Modelling cellular processes: from single cells to collective behaviour
Living organisms are multi-scale systems organized at multiple levels. In nature, organisms can exist both as single cells, or, in multi-cellular forms. Diversification of forms and functions have led to the explosion of the variety of living beings among the prokaryotes, eukaryotes, plants and animals in our world. In higher multicellular organisms, single cells organize into tissues, which then form organs made with one or more types of tissues. For example, in humans, spatiotemporal organization of different organs performing different vital functions make up a whole body. The body functions properly only when all these constituent levels work coherently in an inter-dependent manner. Each cell, which is the lowest constituent of any living organism, has a well-structured interior with different organelles and large and small molecules doing different biochemical and biophysical reactions. Single and multi-cellular functional dynamics are regulated by these multi-step feedback/feed-forward regulated intra- and inter-cellular biochemical reactions.
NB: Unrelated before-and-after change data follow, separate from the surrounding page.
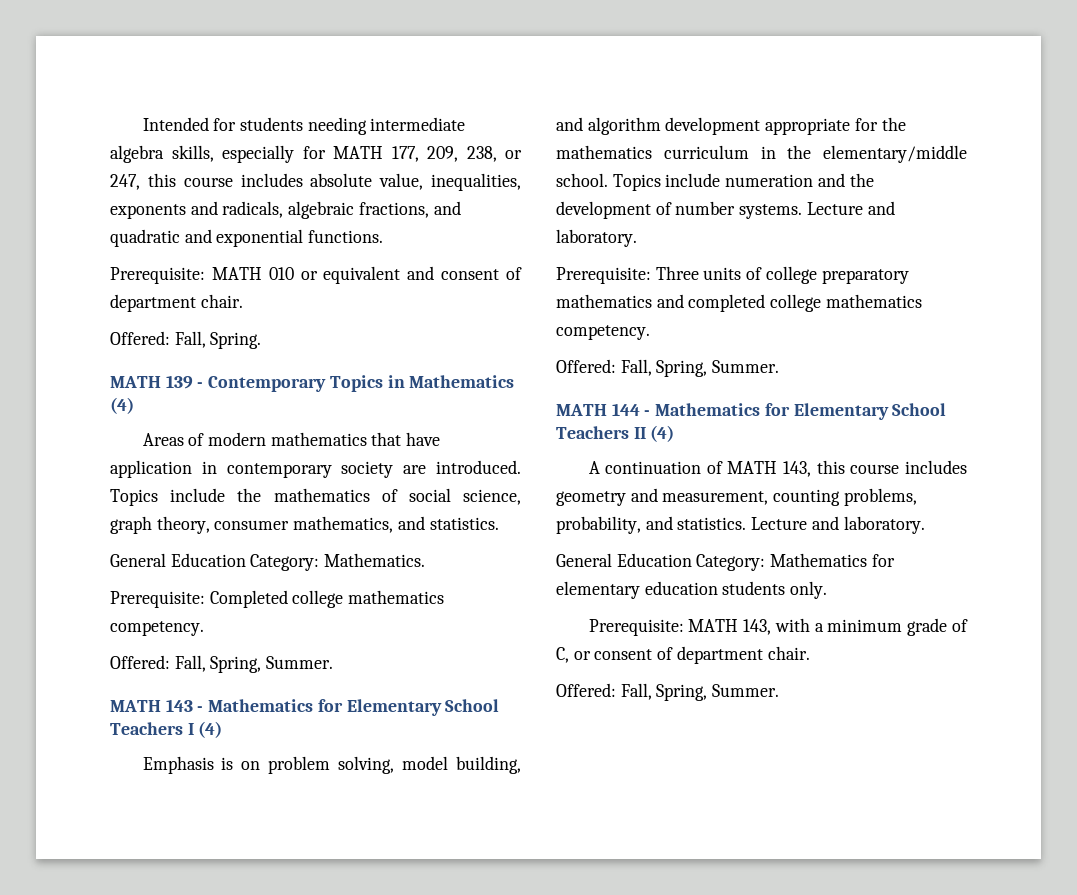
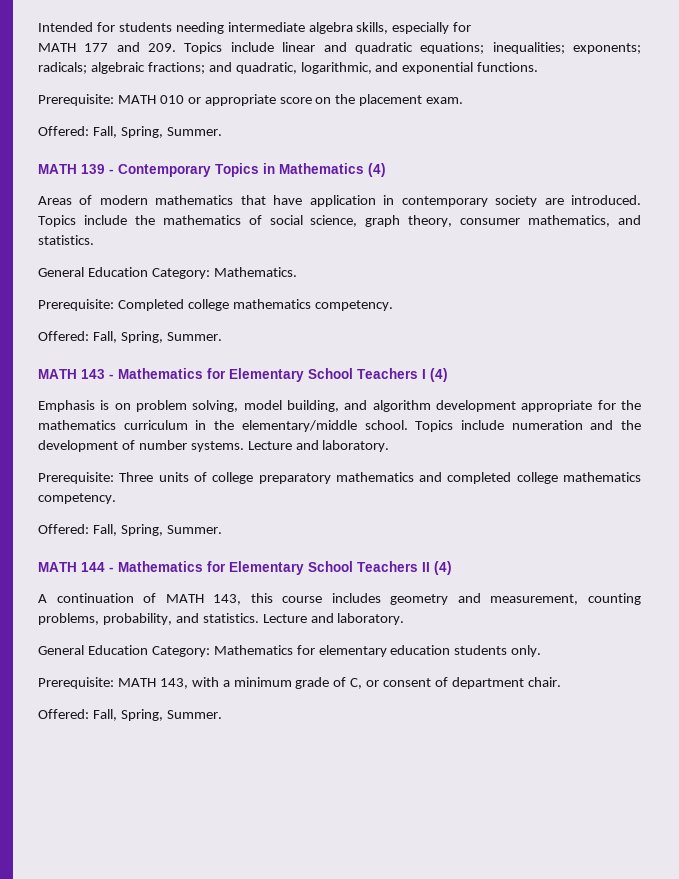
- Intended for students needing intermediate algebra skills, especially for MATH 177, 209, 238, or 247, this course includes absolute value, inequalities, exponents and radicals, algebraic fractions, and quadratic and exponential functions.
+ Intended for students needing intermediate algebra skills, especially for
+ MATH 177 and 209. Topics include linear and quadratic equations; inequalities; exponents; radicals; algebraic fractions; and quadratic, logarithmic, and exponential functions.
- Prerequisite: MATH 010 or equivalent and consent of department chair.
- Offered: Fall, Spring.
+ Prerequisite: MATH 010 or appropriate score on the placement exam.
+ Offered: Fall, Spring, Summer.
Here, I will use a minimalist theoretical approach, with model cells having a simple set of regulated biochemical reactions, to elaborate the dynamics exhibited in a single cell, and in a group of cells having diffusive interactions among them. Using mathematical models of the pathways, first the role of types of feedbacks (negative and positive, single and coupled) on the single cell dynamics will be shown. Many different types of simple and complex dynamics like mono- and multi-stable states, oscillatory, and chaotic dynamics can be observed in these model single cells, which have correspondence in natural systems. Presence of fractal basins are also observed, which may underlie the occurrence of phenotypic variations observed in the same system in different environments. In multi-cell systems, their collective behaviour is studied for different tissue size, regular and random inter-cellular interaction strengths, etc. How complex dynamics in individual cells get suppressed (control) or enhanced (anti-control) in coupled cells are also discussed. These studies are summarized to give a view of dynamical changes that interacting systems can show at different organizational scales.